#### [Exercise goal]
Every line below that holds the word "none" must be listed.

--- Material provided Enclosed Below ---

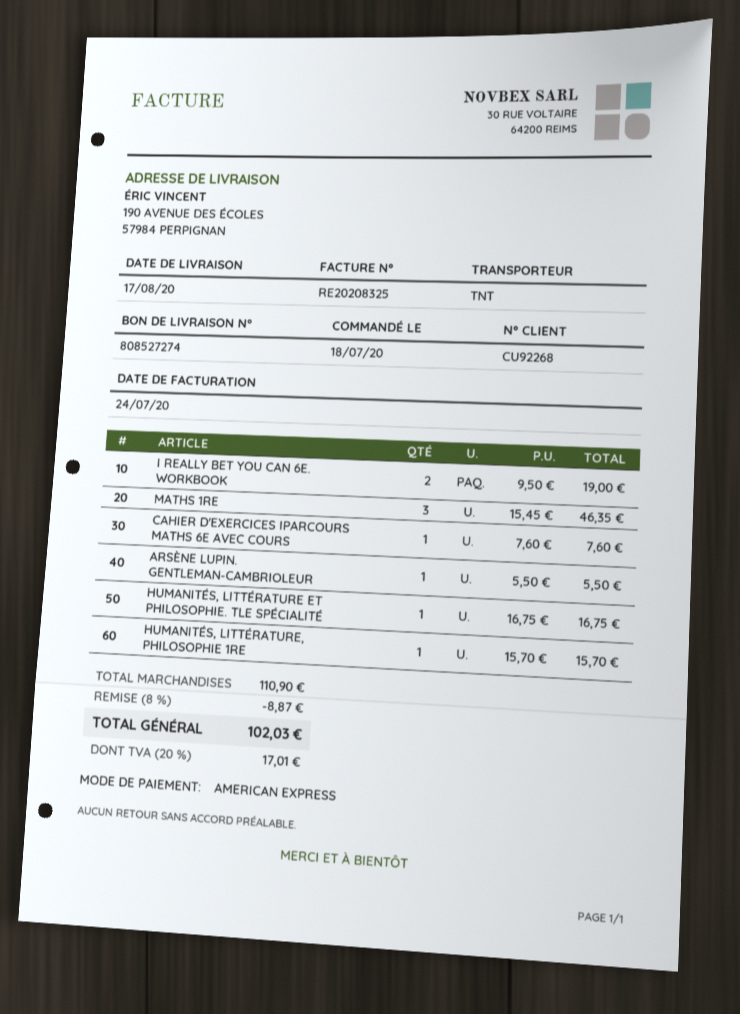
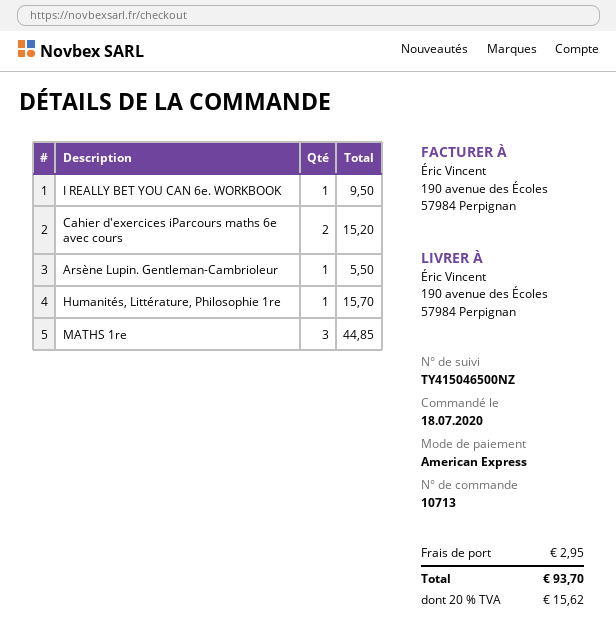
I REALLY BET YOU CAN 6E. WORKBOOK: 2 for 19.00 -> 1 for 9.50
MATHS 1RE: 3 for 46.35 -> 3 for 44.85
CAHIER D'EXERCICES IPARCOURS MATHS 6E AVEC COURS: 1 for 7.60 -> 2 for 15.20
HUMANITÉS, LITTÉRATURE ET PHILOSOPHIE. TLE SPÉCIALITÉ: 1 for 16.75 -> none
discount: 8% = 8.87 -> none
shipping: none -> 2.95
tax: 20% = 17.01 -> 20% = 15.62
total: 102.03 -> 93.70

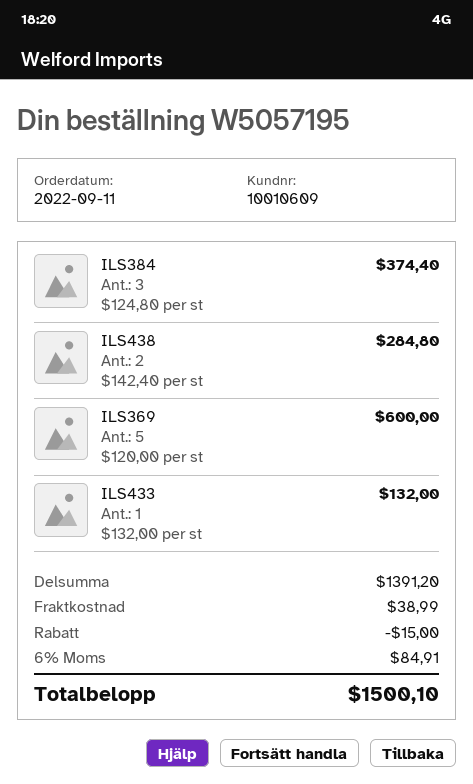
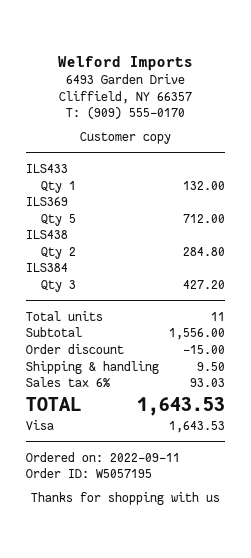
ILS384: 3 for 374.40 -> 3 for 427.20
ILS369: 5 for 600.00 -> 5 for 712.00
subtotal: 1391.20 -> 1556.00
shipping: 38.99 -> 9.50
tax: 6% = 84.91 -> 6% = 93.03
total: 1500.10 -> 1643.53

--- End of Enclosed Material provided ---

#### [Response area]
HUMANITÉS, LITTÉRATURE ET PHILOSOPHIE. TLE SPÉCIALITÉ: 1 for 16.75 -> none
discount: 8% = 8.87 -> none
shipping: none -> 2.95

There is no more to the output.